BEGIN Given entries
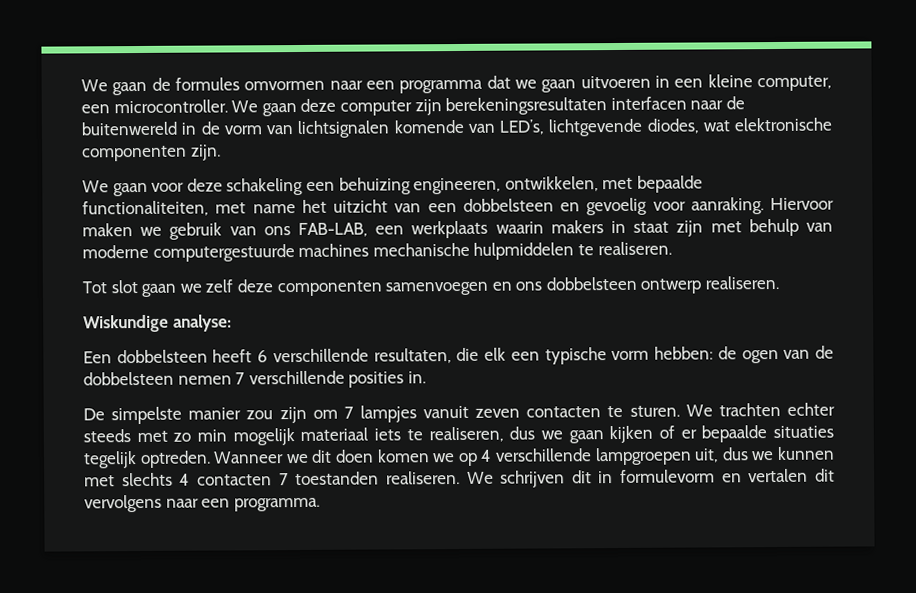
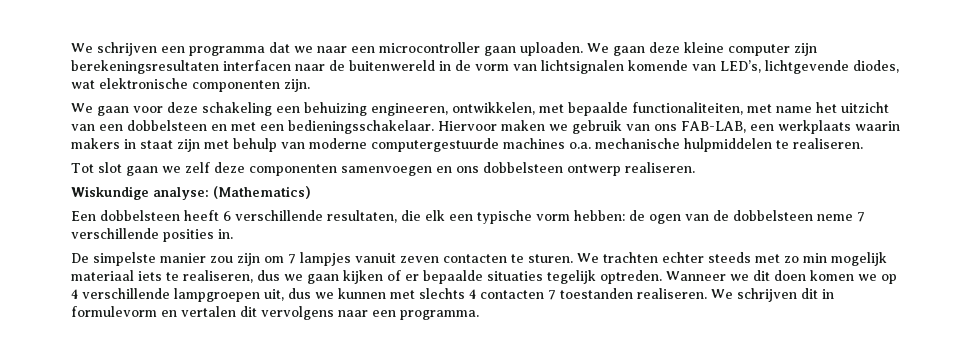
- We gaan de formules omvormen naar een programma dat we gaan uitvoeren in een kleine computer, een microcontroller.
+ We schrijven een programma dat we naar een microcontroller gaan uploaden.
- We gaan deze computer zijn berekeningsresultaten interfacen naar de buitenwereld in de vorm van lichtsignalen komende van LED’s, lichtgevende diodes, wat elektronische componenten zijn.
+ We gaan deze kleine computer zijn berekeningsresultaten interfacen naar de buitenwereld in de vorm van lichtsignalen komende van LED’s, lichtgevende diodes, wat elektronische componenten zijn.
- We gaan voor deze schakeling een behuizing engineeren, ontwikkelen, met bepaalde functionaliteiten, met name het uitzicht van een dobbelsteen en gevoelig voor aanraking.
+ We gaan voor deze schakeling een behuizing engineeren, ontwikkelen, met bepaalde functionaliteiten, met name het uitzicht van een dobbelsteen en met een bedieningsschakelaar.
- Hiervoor maken we gebruik van ons FAB-LAB, een werkplaats waarin makers in staat zijn met behulp van moderne computergestuurde machines mechanische hulpmiddelen te realiseren.
+ Hiervoor maken we gebruik van ons FAB-LAB, een werkplaats waarin makers in staat zijn met behulp van moderne computergestuurde machines o.a. mechanische hulpmiddelen te realiseren.
- Wiskundige analyse:
+ Wiskundige analyse: (Mathematics)
- Een dobbelsteen heeft 6 verschillende resultaten, die elk een typische vorm hebben: de ogen van de dobbelsteen nemen 7 verschillende posities in.
+ Een dobbelsteen heeft 6 verschillende resultaten, die elk een typische vorm hebben: de ogen van de dobbelsteen neme 7 verschillende posities in.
END Given entries
▶ Task statement
Find how many lines of the listing include the string "gebruik" and give that number, nothing else.

▶ Reply
2